WORK REQUEST =
This exercise calls for the records to be returned exactly, with images removed.

PROVIDED INFORMATION =
Start of Block

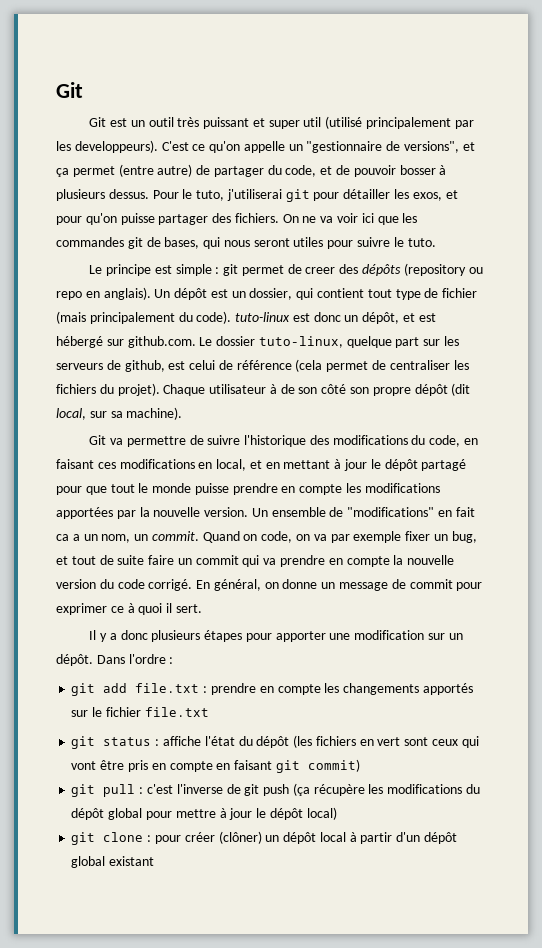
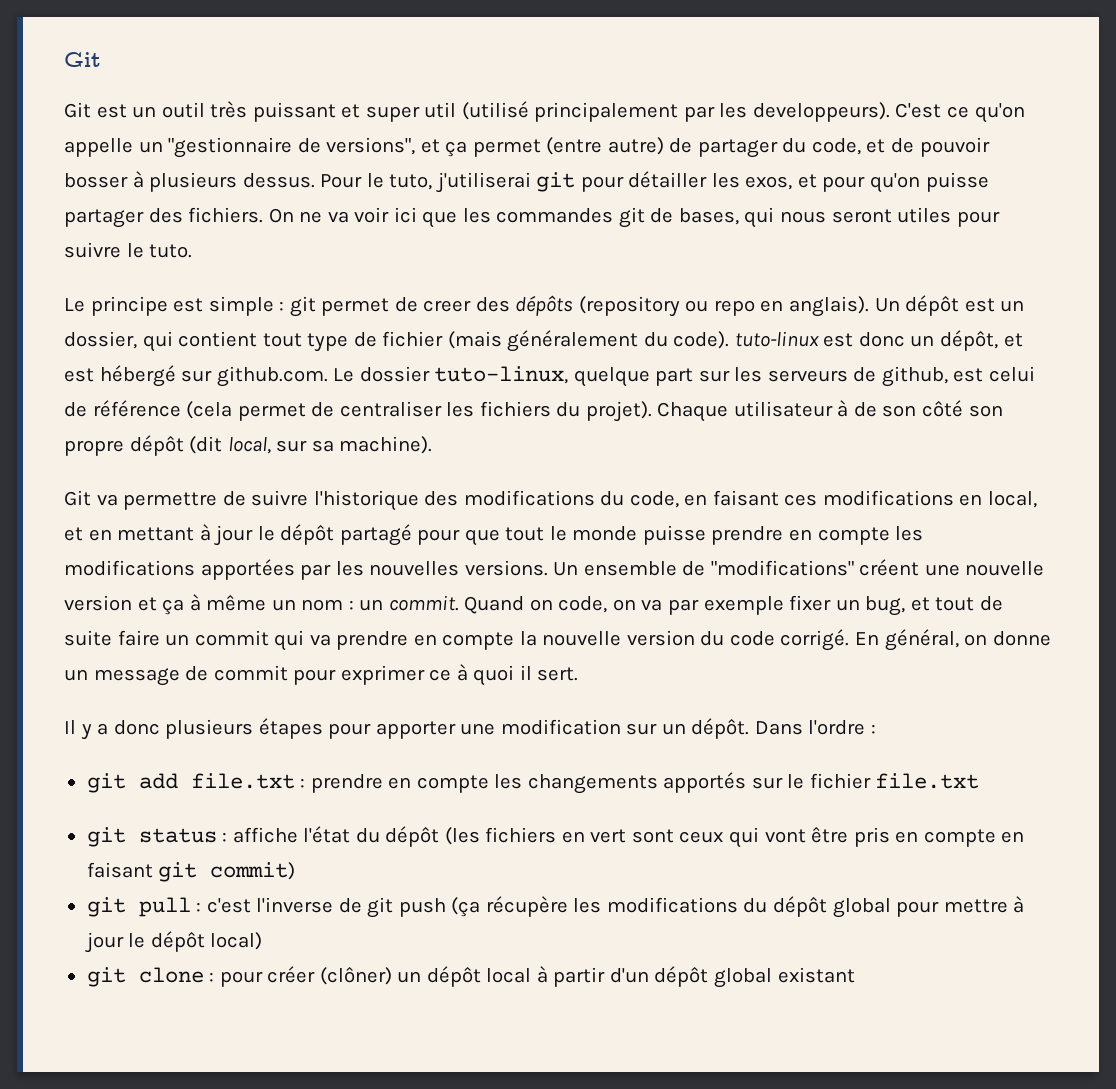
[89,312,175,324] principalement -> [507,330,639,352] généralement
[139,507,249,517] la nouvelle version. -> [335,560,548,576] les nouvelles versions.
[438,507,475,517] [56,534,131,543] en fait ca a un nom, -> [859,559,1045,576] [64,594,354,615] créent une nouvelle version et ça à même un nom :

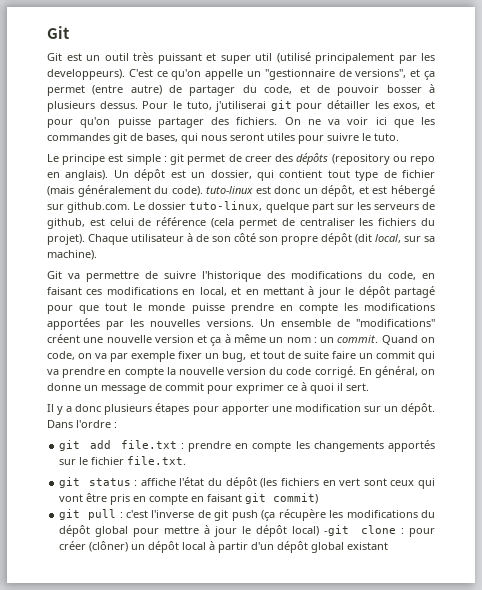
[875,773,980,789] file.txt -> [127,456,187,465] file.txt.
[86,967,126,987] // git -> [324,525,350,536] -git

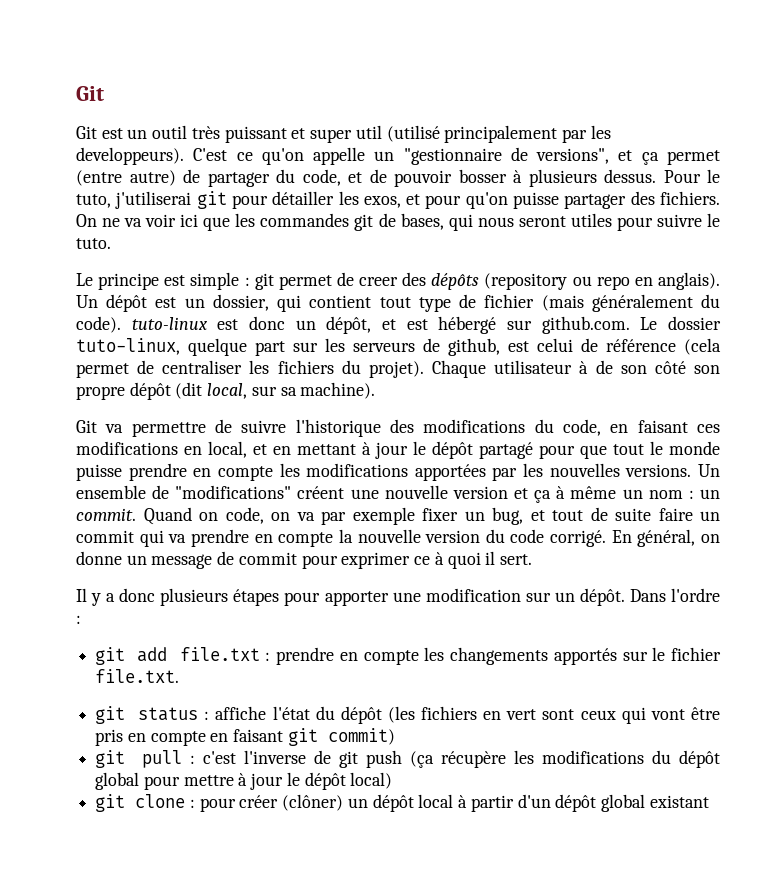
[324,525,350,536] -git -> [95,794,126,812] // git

End of Block

RESULT FOR THIS TASK =
[89,312,175,324] principalement -> [507,330,639,352] généralement
[139,507,249,517] la nouvelle version. -> [335,560,548,576] les nouvelles versions.
[438,507,475,517] [56,534,131,543] en fait ca a un nom, -> [859,559,1045,576] [64,594,354,615] créent une nouvelle version et ça à même un nom :

[875,773,980,789] file.txt -> [127,456,187,465] file.txt.
[86,967,126,987] // git -> [324,525,350,536] -git

[324,525,350,536] -git -> [95,794,126,812] // git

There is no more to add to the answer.